Bowman here urges a false dilemma – either his view of Christ is true, or (if Burke is right) Jesus might have at any moment sinned, thus imperiling God’s whole plan. But this is a mistake. Being able to sin at some time or other isn’t the same as being able to easily sin at any moment. Thus, nothing about Burke’s view commits him to a shaky, easy-to-fall-away Jesus. Nor is it obvious that Jesus or God would have to be 100% certain that Jesus would never sin – it depends on one’s theory of divine providence. Molinists and others would urge that they could be certain of that, even if Jesus was free to sin.
In his comment, Bowman helpfully formalizes the argument:
The anti-Trinitarian argument, superficially, looks unassailable:
P1. God cannot be tempted.
P2. Christ was tempted.
C. Therefore, Christ was not God.
Bowman argues that “being tempted” is equivocal.

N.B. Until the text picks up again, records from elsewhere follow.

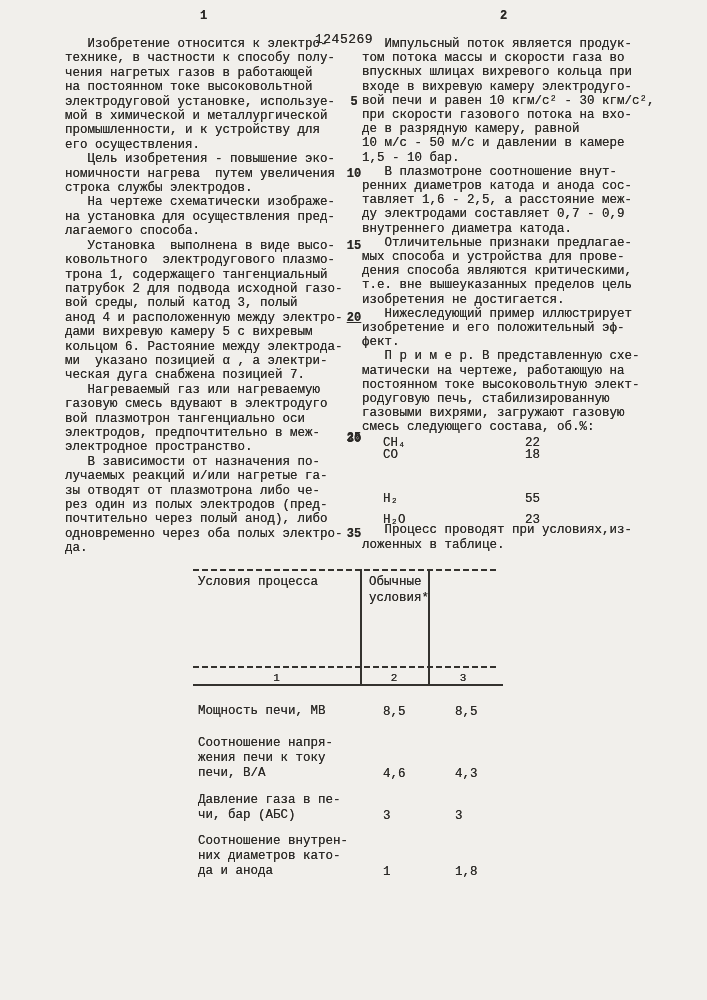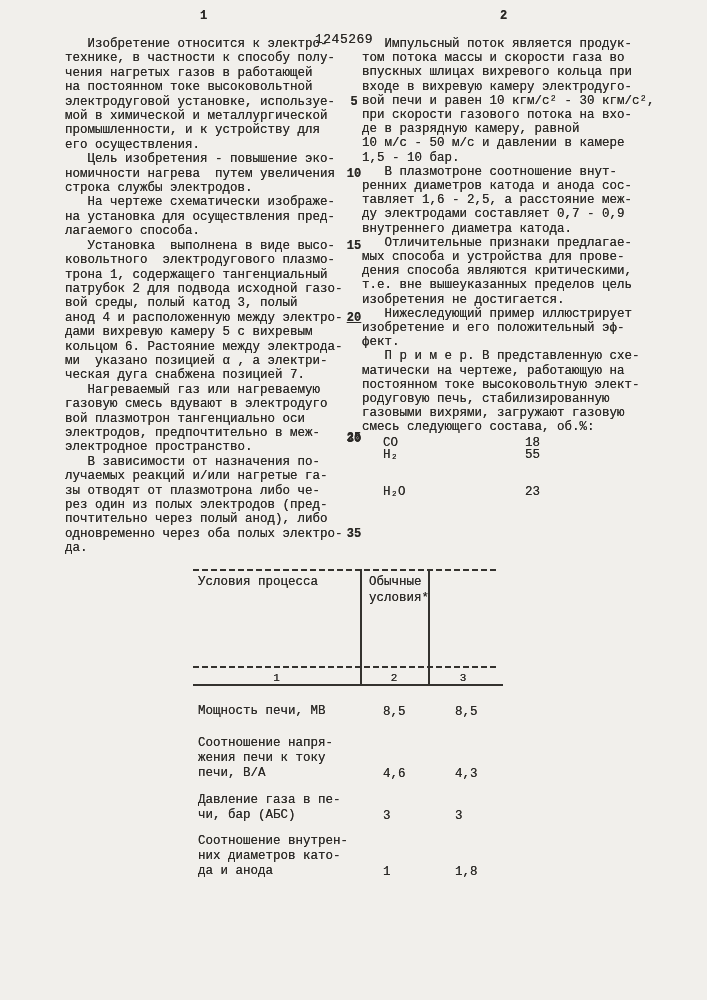"CH₄" div.gas-row { html: none -> <div> <span>CH₄</span> <span>22</span> </div> }
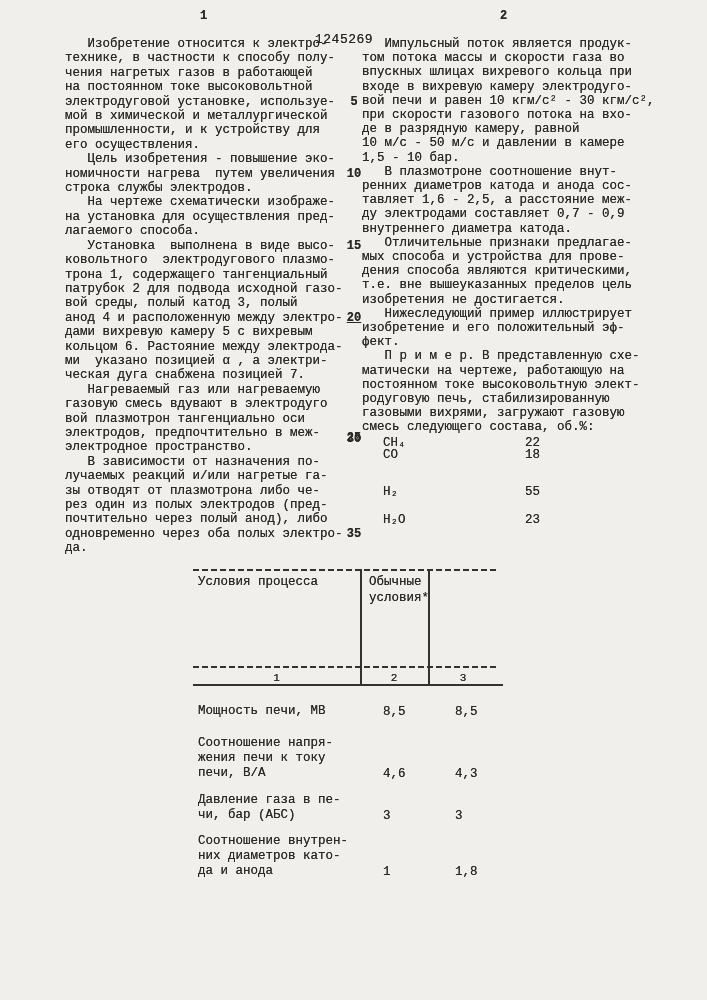"H₂" .gas-row:nth-child(3) { top: 49px -> 56px }
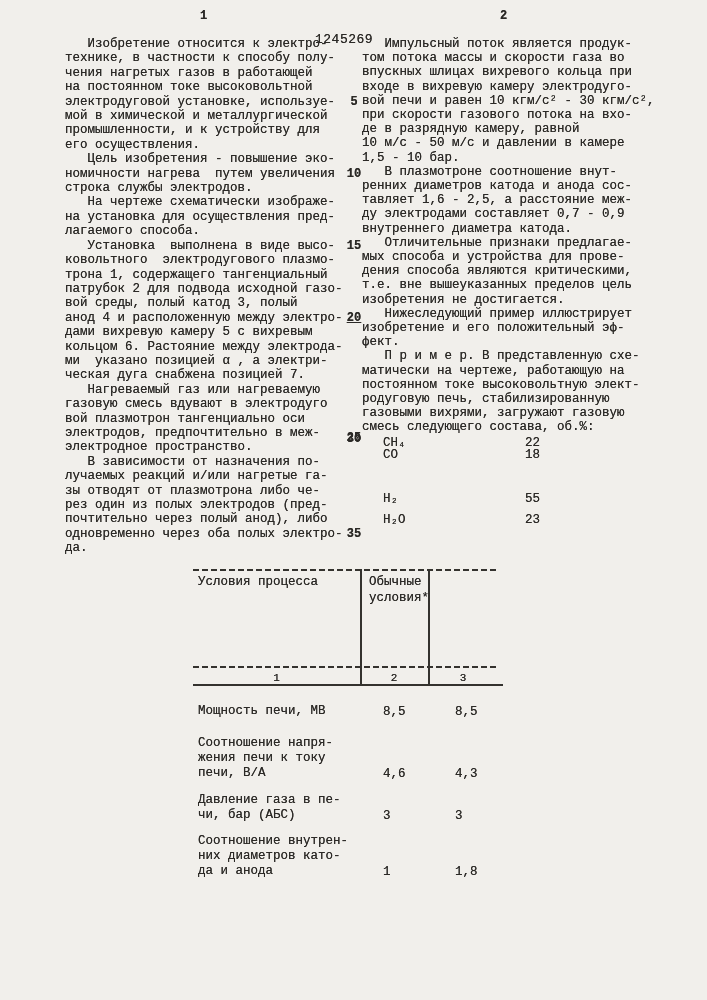"Процесс проводят при условиях,из-" div.txt { html: none -> <div> Процесс проводят при условиях,из- ложенных в таблице.</div> }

If it mains actually giving in to a temptation, that P1 is true but P2 is false. But if it means a certain feeling or quality of experience, then P2 is true but (I take it) P1 is false – God can experience that feeling. He urges that James 1:13 can be reading as having to do with giving into temptation.
Be that as it may, what if “tempting” is putting one into a situation in which one has the ability, in that situation, to as it were say yes to a desire to do something wrong? In that sense, Bowman must say that P2 is false. Problem is, this is the sense most readers are going to see in the texts talking of Christ being tempted. I suspect that his merely experiential sense of “being tempted” has been concocted to save his theology – can he point to any case in the Bible or anywhere in the ancient world where “being tempted” is merely experiential (i.e. it merely describes a certain felt quality of experience), and doesn’t imply some actual capacity for and actual pull towards sin?
Finally, Bowman probably holds, like I think most evangelicals, that after our glorification – after you and me are resurrected, and living in the presence of God in the new heavens and the new earth – we won’t be able to sin. But if he grants this, he grants that a normal human may, by the action of God, be rendered incapable of sinning. So even if he’s right that Jesus was incapable of sinning, that doesn’t show or suggest that he was divine. Moreover, if he grants this, he can’t complain about the alleged weirdness or obscurity of Burke’s claim that Jesus was made able to completely avoid sin by the Holy Spirit. So, does he grant this – that a human may be rendered impeccable?